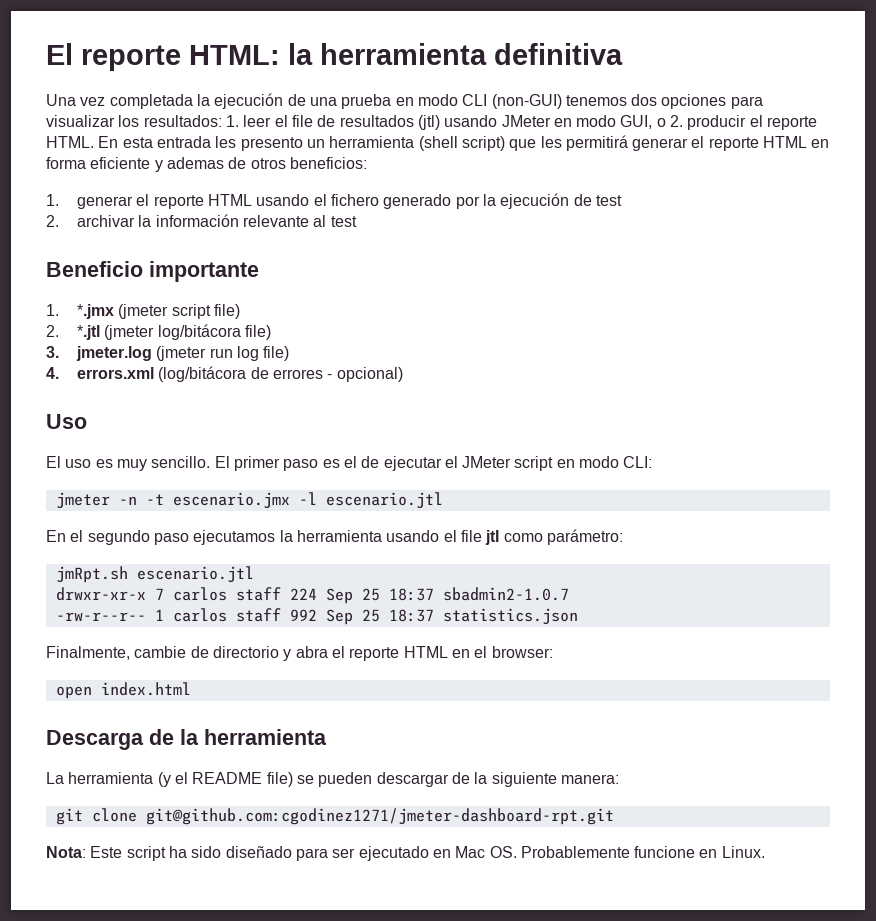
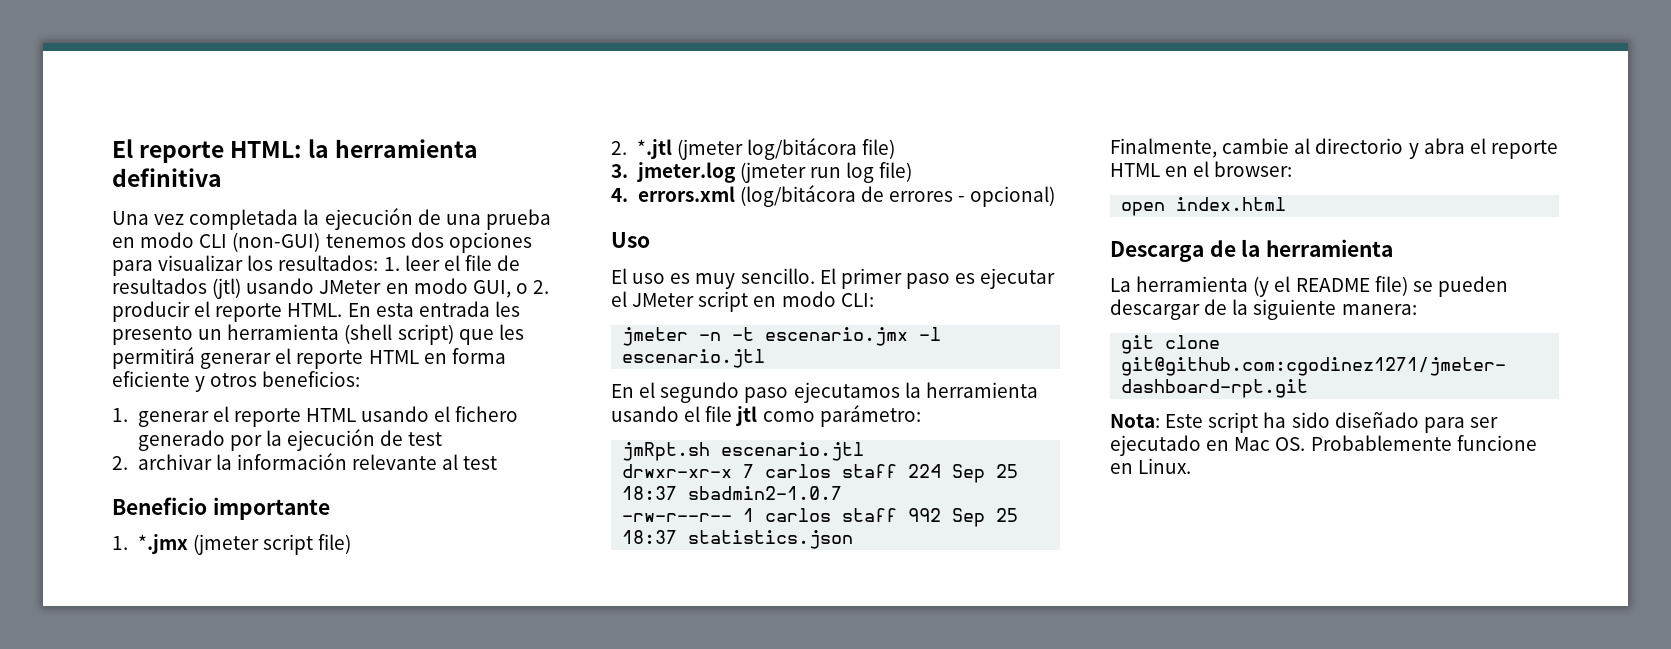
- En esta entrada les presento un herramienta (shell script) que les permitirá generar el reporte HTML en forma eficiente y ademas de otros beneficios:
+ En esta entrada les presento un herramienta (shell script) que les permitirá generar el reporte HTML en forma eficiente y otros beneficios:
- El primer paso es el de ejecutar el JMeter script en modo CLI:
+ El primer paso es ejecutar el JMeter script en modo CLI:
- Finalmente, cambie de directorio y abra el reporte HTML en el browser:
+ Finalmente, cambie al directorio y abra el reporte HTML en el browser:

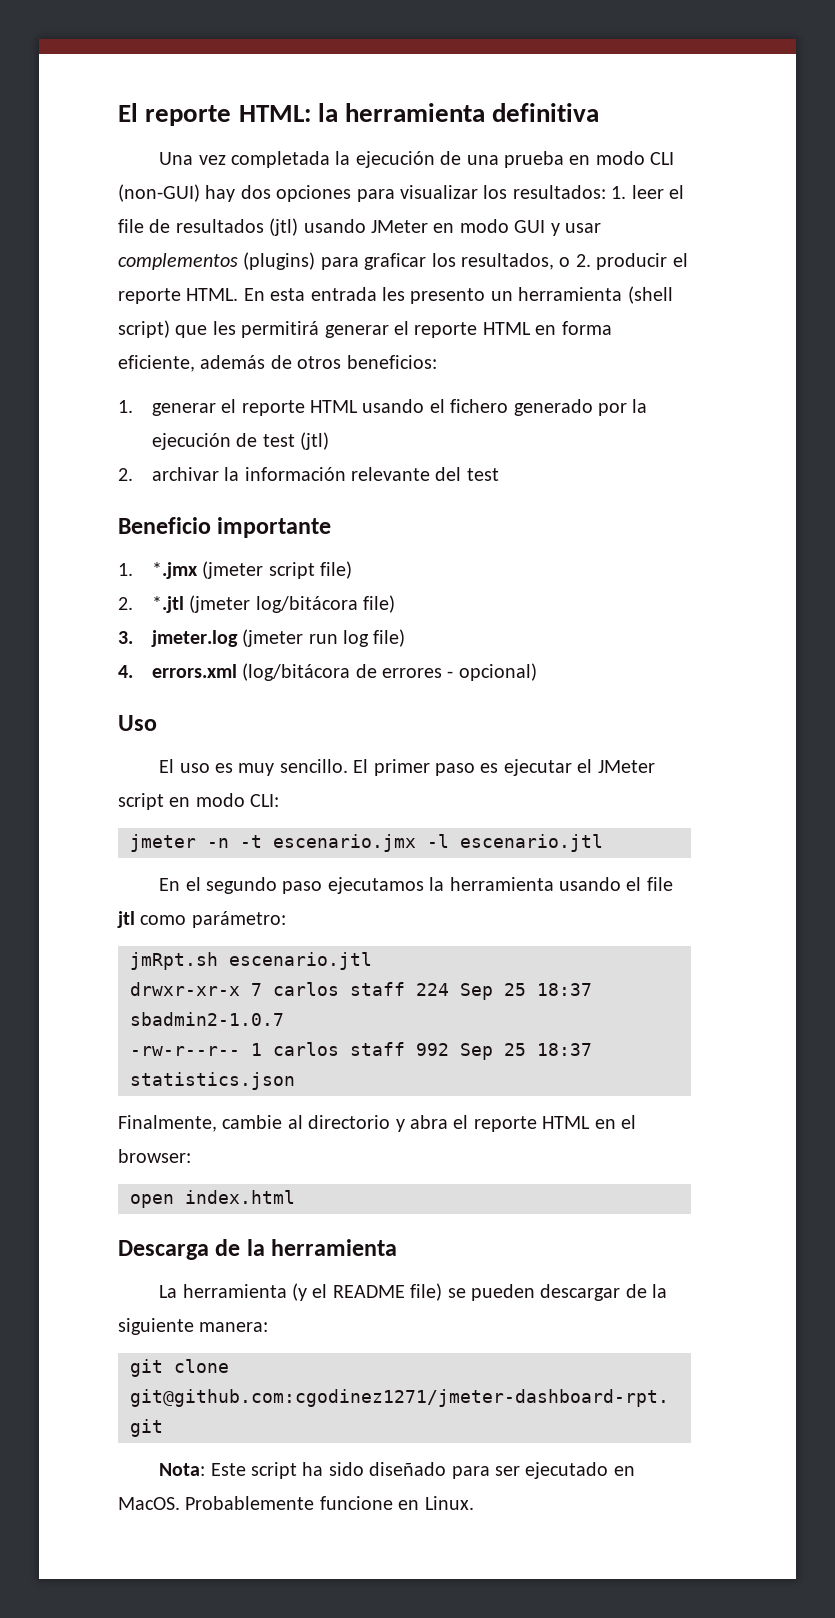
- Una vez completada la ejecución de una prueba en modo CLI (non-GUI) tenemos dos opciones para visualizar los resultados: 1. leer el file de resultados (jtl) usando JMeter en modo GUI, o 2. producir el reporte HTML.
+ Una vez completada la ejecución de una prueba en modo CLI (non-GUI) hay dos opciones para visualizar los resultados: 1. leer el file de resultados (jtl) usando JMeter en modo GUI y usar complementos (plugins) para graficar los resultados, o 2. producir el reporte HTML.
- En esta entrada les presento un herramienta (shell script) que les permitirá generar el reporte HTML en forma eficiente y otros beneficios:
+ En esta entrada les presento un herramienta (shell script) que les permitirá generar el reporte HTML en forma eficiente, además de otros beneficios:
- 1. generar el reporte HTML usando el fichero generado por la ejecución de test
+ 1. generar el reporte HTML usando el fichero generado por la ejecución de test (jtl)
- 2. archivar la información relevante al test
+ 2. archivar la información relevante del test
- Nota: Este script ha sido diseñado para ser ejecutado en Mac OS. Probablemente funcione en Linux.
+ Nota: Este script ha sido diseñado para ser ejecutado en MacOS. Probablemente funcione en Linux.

──────

Write out the line containing "- Nota: Este" and every line after it through the end of the entries. Keep each one exactly as it is, and add nothing.

● Your response:
- Nota: Este script ha sido diseñado para ser ejecutado en Mac OS. Probablemente funcione en Linux.
+ Nota: Este script ha sido diseñado para ser ejecutado en MacOS. Probablemente funcione en Linux.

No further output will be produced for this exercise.